Napier International is a perfect model
for making a fortune through promotion

Tiny Surrey company has seen its stock value soar 700 per cent in past six weeks

BRENT MUDRY

news@biv.com

While Ballard Power Systems Inc. of Burnaby has hogged the headlines amid its surge to $150 a share, a tiny Surrey-based
company backed by several veteran Vancouver promoters and a controversial Swiss financier has been the standout star on
the Toronto Stock Exchange.

Napier International Technologies Inc. has seen its shares soar 700 per cent in the past six weeks, to a high of $1.49 on
April 15.

Napier has been steadily plugging away for years in development and sales of wood-coating and paint-stripping chemicals and
cleaners. Its current promotion is based on its
SV-35 stripper, which is apparently non-toxic, non-hazardous and fully biodegradable.

"As a replacement product for the toxic strippers the SV-35 series will have immediate entry into the chemical refurbishment
industry estimated to exceed several hundred million annually," chair Bradley Aelicks, a veteran Howe Street stock promoter,
stated last week.

After languishing in the 10-to-20-cent range on minimal trading volume for most of the past year, Napier shares suddenly
sprang to life in early March. The stock inched up gradually to 33 cents on modest volume before exploding on the upside on
March 25.

In the subsequent seven trading days, the volume has soared to a total of 5.7 million shares. This is especially impressive given
that the stock normally trades less than 100,000 shares a day.

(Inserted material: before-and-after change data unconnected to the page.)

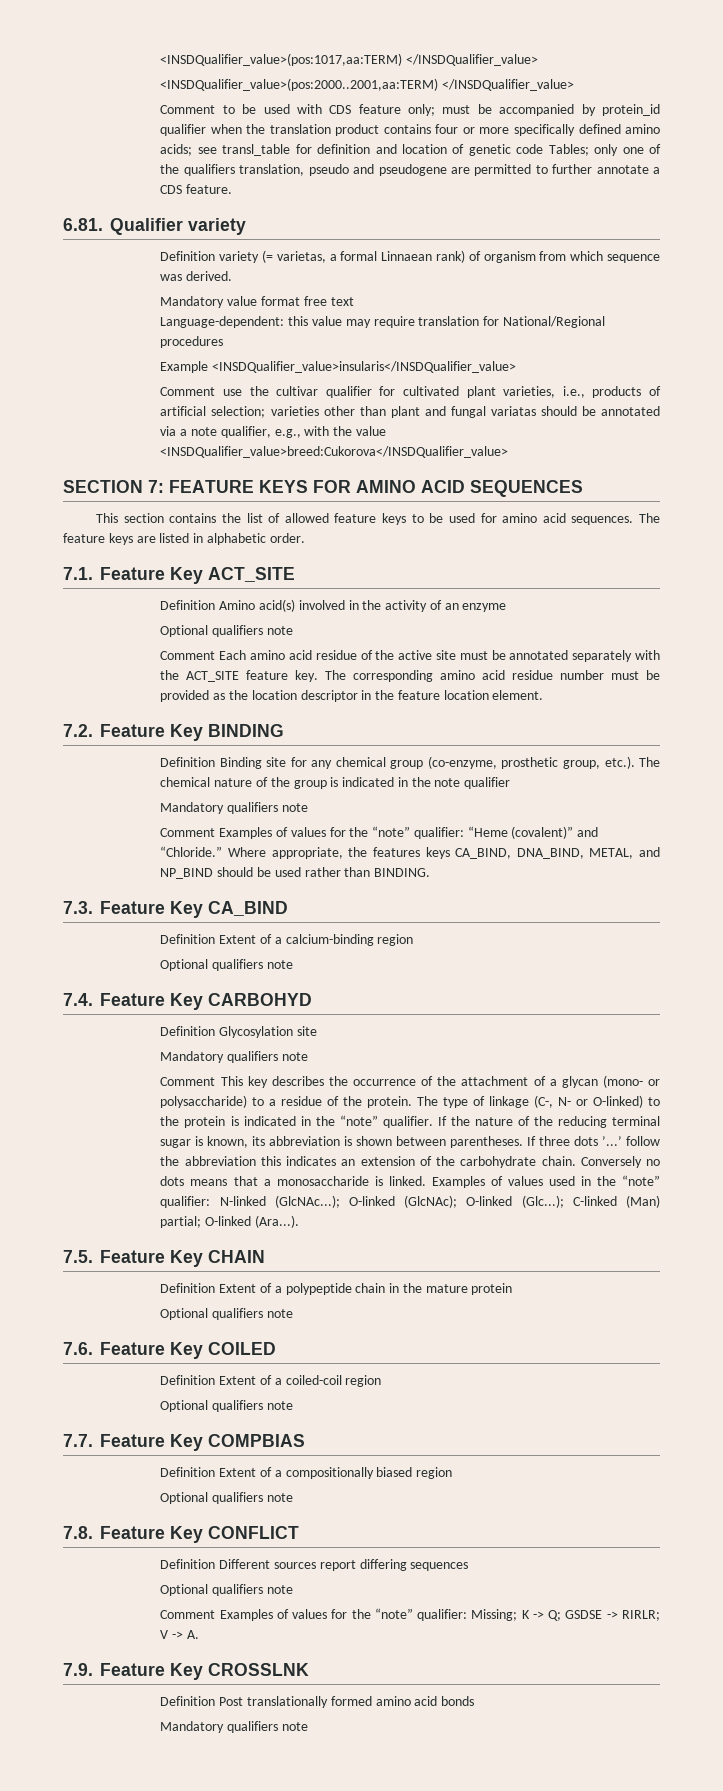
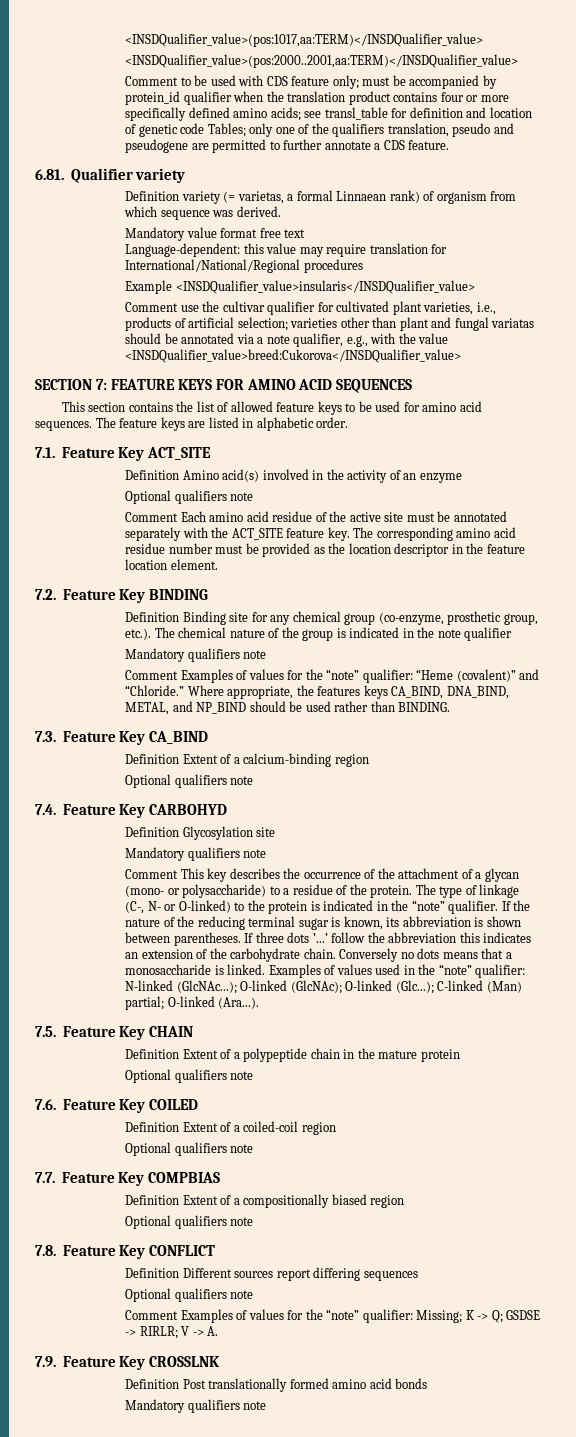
- <INSDQualifier_value>(pos:1017,aa:TERM) </INSDQualifier_value>
- <INSDQualifier_value>(pos:2000..2001,aa:TERM) </INSDQualifier_value>
+ <INSDQualifier_value>(pos:1017,aa:TERM)</INSDQualifier_value>
+ <INSDQualifier_value>(pos:2000..2001,aa:TERM)</INSDQualifier_value>
- Language-dependent: this value may require translation for National/Regional procedures
+ Language-dependent: this value may require translation for International/National/Regional procedures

While the Vancouver Stock Exchange, on which Napier rarely trades, often halts unusually active stocks that lack news, the
Toronto exchange has not interfered with Napier's heavy volume run. Ironically, last September, when the stock suddenly
surged to 40 cents, the TSE forced Napier to confirm there were no "material changes or transactions" to explain that price
spike.

Even more impressive is the lack of news behind Napier's current skyrocketing stock. The last substantial news was in late
January, when Napier announced a $314,000 financing, the latest in a string of low-priced stock issuances in the last six
months.

To placate shareholders and continue the promotion, Napier issued an extensive press release after markets closed on April
15, an upbeat recycling of mostly old news trumpeting the future success of its patented prime paint stripper, SV-35.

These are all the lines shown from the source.